Pour cela, il faudra qu'une partie du socle gouvernemental (Ensemble pour la République, Les Républicains, MoDem, Horizons) vote en faveur de ce dispositif aux cotés de la gauche qui y est largement favorable. Or, les différents membres de l'équipe de François Bayrou - lui-même contre la création d'une aide à mourir - sont divisés sur le sujet.

Les uns ont affiché leur opposition, à l'image du ministre de l'Intérieur Bruno Retailleau qui a de nouveau dénoncé ce week-end un "texte de rupture anthropologique".

Dans la même lignée, sept députés de son camp dont le médecin urgentiste Philippe Juvin avaient critiqué dans une tribune au Figaro un texte ne prévoyant pas suffisamment de garde-fous, que ce soit sur les délais, la traçabilité de la procédure, la collégialité de la décision, ou la vérification de la libre volonté de celui qui demande l'euthanasie.

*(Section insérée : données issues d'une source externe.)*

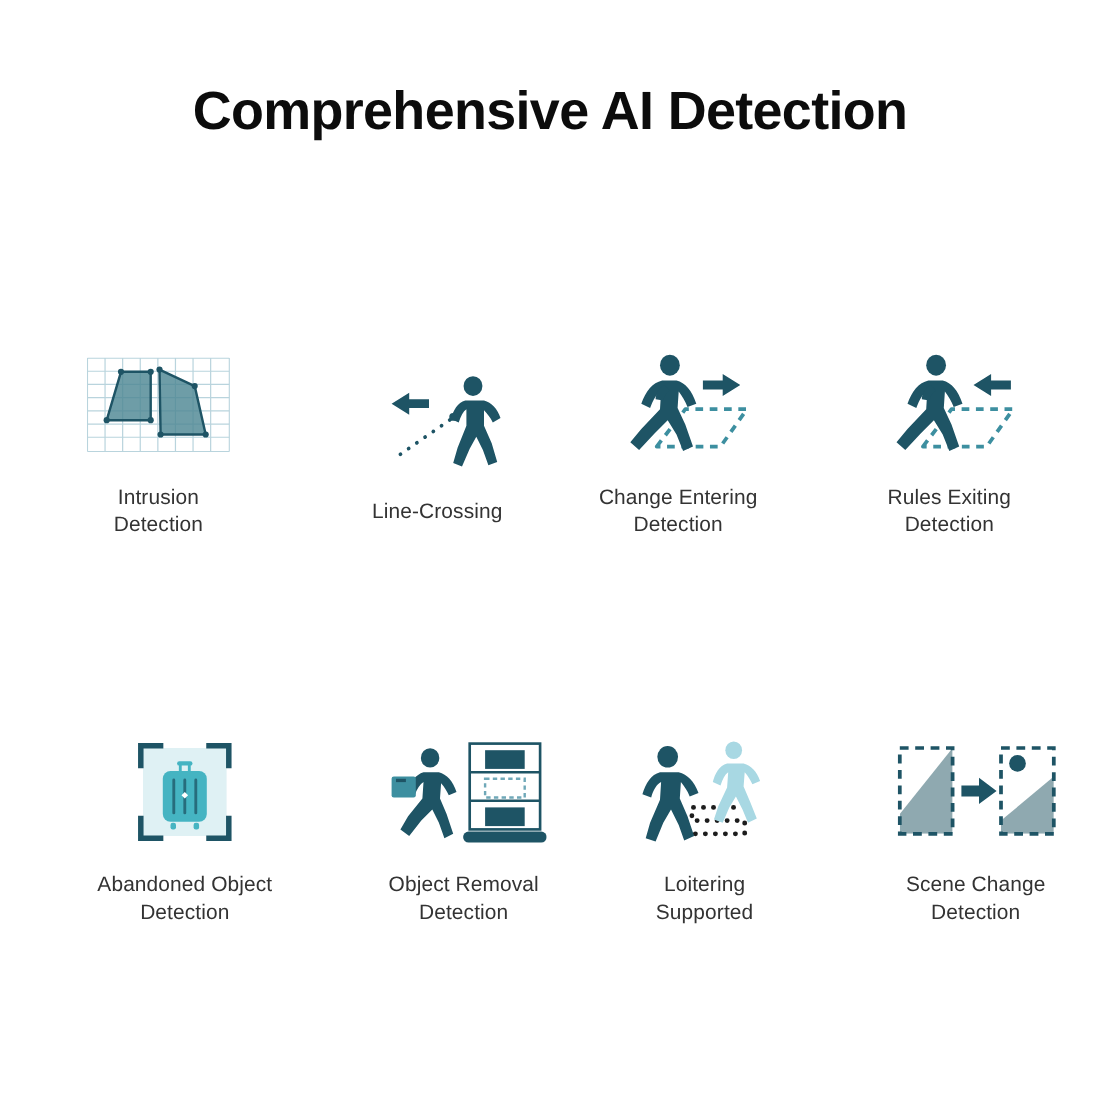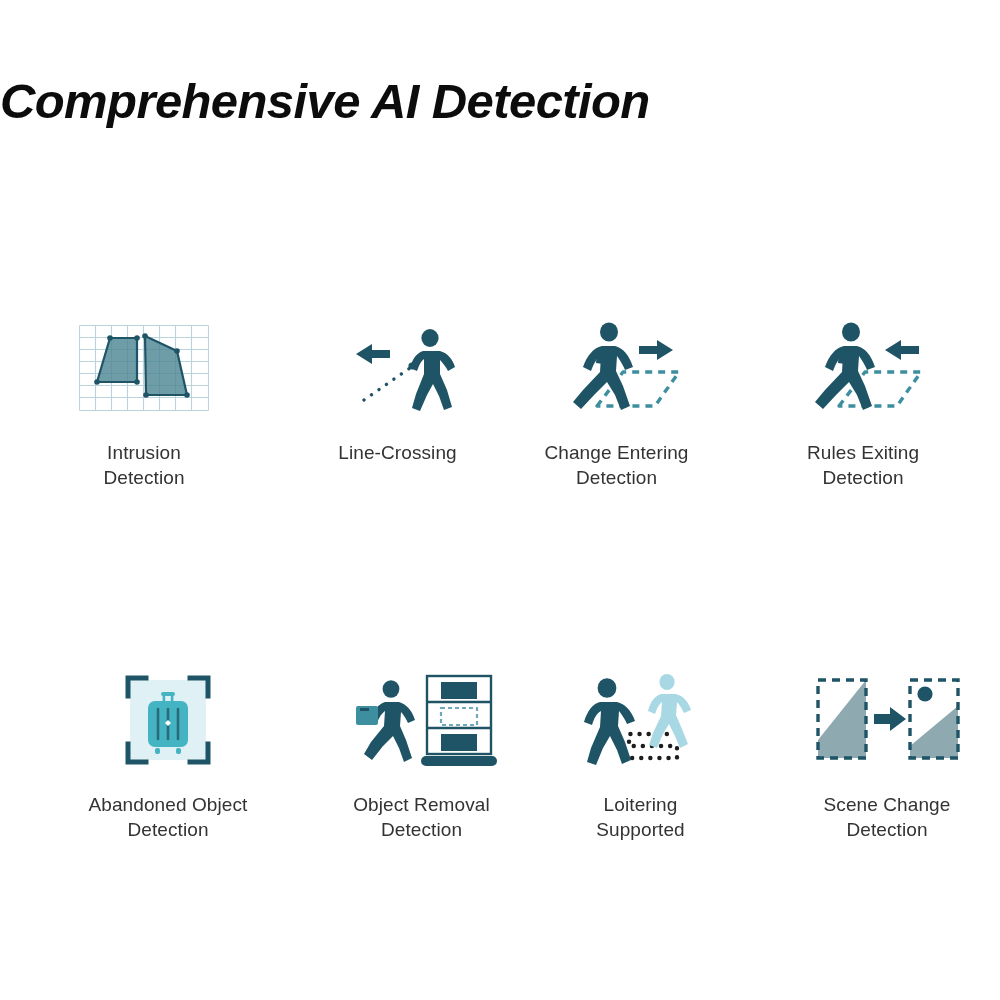--- a/index.html
+++ b/index.html
@@ -20,22 +20,21 @@
     height: 1000px;
     box-sizing: border-box;
   }
 
   
   .title-block {
     position: absolute;
     top: 68px;
     left: 0;
     width: 1000px;
-    text-align: left;
-    font-style: italic;
+    text-align: center;
   }
   .title-line {
     font-family: "Liberation Sans", sans-serif;
     font-weight: bold;
     font-size: 49px;
     line-height: 66px;
     letter-spacing: -0.6px;
     color: #0c0c0c;
     white-space: nowrap;
   }
@@ -53,21 +52,21 @@
   }
   .row-2 { margin-top: 180px; padding-left: 24px; }
 
   .cell {
     box-sizing: border-box;
     display: flex;
     flex-direction: column;
     align-items: center;
   }
   .cell-c0 { width: 288px; }
-  .cell-c1 { width: 219px; }
+  .cell-c1 { width: 219px; justify-content: center; }
   .cell-c2 { width: 219px; }
   .cell-c3 { width: 274px; }
 
   .icon-box {
     width: 130px;
     height: 100px;
     display: flex;
     align-items: center;
     justify-content: center;
   }

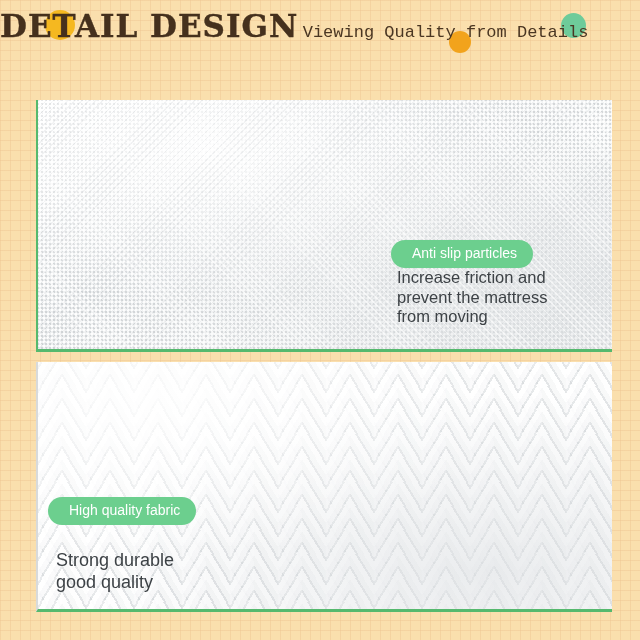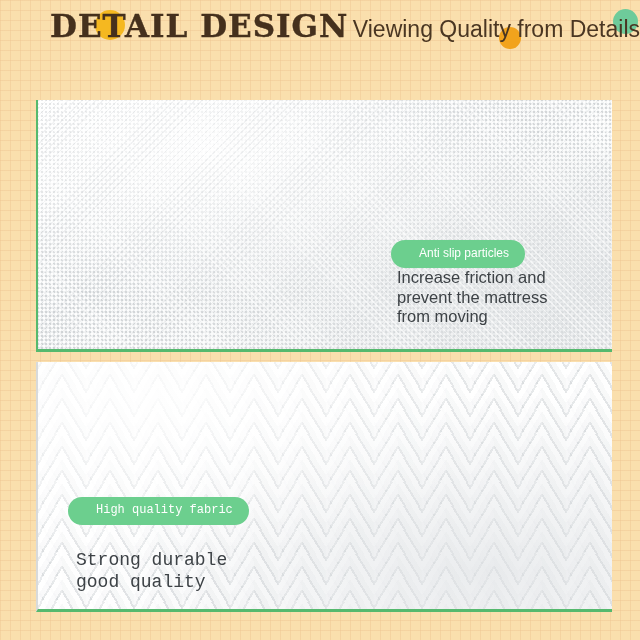--- a/index.html
+++ b/index.html
@@ -26,21 +26,21 @@
     overflow: hidden;
   }
 
   
   .header {
     position: absolute;
     left: 0;
     top: 0;
     width: 640px;
     height: 92px;
-    text-align: right;
+    text-align: left;
   }
   .title-wrap {
     position: relative;
     display: inline-block;
     margin-top: 9px;
   }
   .deco-dot {
     position: absolute;
     border-radius: 50%;
     z-index: 1;
@@ -76,25 +76,26 @@
   }
   .dot-sub-green {
     width: 25px;
     height: 25px;
     right: 2px;
     top: -6px;
   }
   .page-subtitle {
     position: relative;
     z-index: 2;
-    font-size: 23px;
+    font-size: 17px;
     font-weight: 400;
     color: #4a3622;
     line-height: 28px;
     white-space: nowrap;
+    font-family: Liberation Mono, monospace;
   }
 
   
   .panel {
     position: absolute;
     overflow: hidden;
     background-color: #f4f5f6;
   }
   .panel-1 {
     left: 36px;
@@ -178,32 +179,31 @@
   .callout {
     position: absolute;
     z-index: 5;
   }
   .callout-1 {
     left: 391px;
     top: 240px;
     width: 200px;
   }
   .callout-2 {
-    left: 68px;
+    left: 48px;
     top: 497px;
     width: 215px;
-    font-family: Liberation Mono, monospace;
   }
   .pill {
     display: inline-block;
     background-color: #6ccf8e;
     color: #ffffff;
     border-radius: 16px;
-    padding: 3px 16px 4px 28px;
-    font-size: 12px;
+    padding: 3px 16px 4px 21px;
+    font-size: 14px;
     font-weight: 400;
     line-height: 21px;
     white-space: nowrap;
   }
   .callout-body {
     font-size: 16.5px;
     line-height: 19.5px;
     color: #3d4246;
     font-weight: 400;
     white-space: pre-line;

D'autres sont montés au créneau pour défendre cette évolution sociétale. Ainsi le ministre de la Justice Gérald Darmanin avait souligné son "désaccord assez profond" avec le locataire de la Place Beauvau le 15 avril dernier.

Le président Emmanuel Macron s'est quant à lui prononcé avec prudence, estimant devant les francs-maçons de la Grande Loge de France que le débat ne pouvait "être réduit" à pour ou contre la vie, mais devait poser la question du "moindre mal".

Le patron des députés EPR, Gabriel Attal, s'est engagé plus franchement en apportant son soutien au texte dans une tribune cosignée avec la chanteuse Line Renaud, engagée de longue date sur ce sujet.

La ministre de la Santé Catherine Vautrin a elle aussi réitéré dimanche auprès du Parisien son souhait de répondre à une "forte attente des Français" tout en faisant en sorte que "l'accès à l'aide à mourir soit très encadré".

Quels critères pour l'aide à mourir?

La question des critères ouvrant l'accès à ce nouveau droit sera particulièrement débattue. La ministre avait défendu au printemps 2024 parmi les conditions requises le fait que le patient souffre "d'une affection grave et incurable engageant son pronostic vital à court ou moyen terme".

Cette notion de "moyen terme" avait été écartée par les députés, jugée trop floue et inopérante. Le texte d'Olivier Falorni Falorni prévoit désormais que le patient soit "atteint d'une affection grave et incurable, quelle qu'en soit la cause, qui engage le pronostic vital, en phase avancée ou terminale". Une définition jugée trop large par plusieurs députés, dont Philippe Juvin et nombre de ses collègues.

La Haute Autorité de Santé a estimé mardi dans un avis qu'il n'y avait "pas de consensus médical sur la définition du pronostic vital engagé 'à moyen terme'".

Elle a aussi défini la "phase avancée", comme "l'entrée dans un processus irréversible marqué par l'aggravation de l'état de santé qui affecte la qualité de vie". Une définition que le gouvernement entend reprendre dans un amendement.

"Cela correspond à des patients en fin de vie qui ont un pronostic vital extrêmement engagé et qui souffrent de douleurs insupportables et réfractaires aux traitements", a souligné Catherine Vautrin, soucieuse de désarmer les critiques.

Après s'être engagé en 2022 à confier une réflexion sur le sujet à une convention citoyenne, Emmanuel Macron avait dévoilé en mars 2024 les grandes lignes d'un projet de loi sur la fin de vie. Mais la dissolution de l'Assemblée nationale a stoppé son examen.

Soumis à une forte pression des députés, François Bayrou a ensuite remis l'ouvrage sur le métier, mais en scindant le projet de loi en deux, de manière à laisser la liberté aux députés de voter pour un texte mais pas pour l'autre.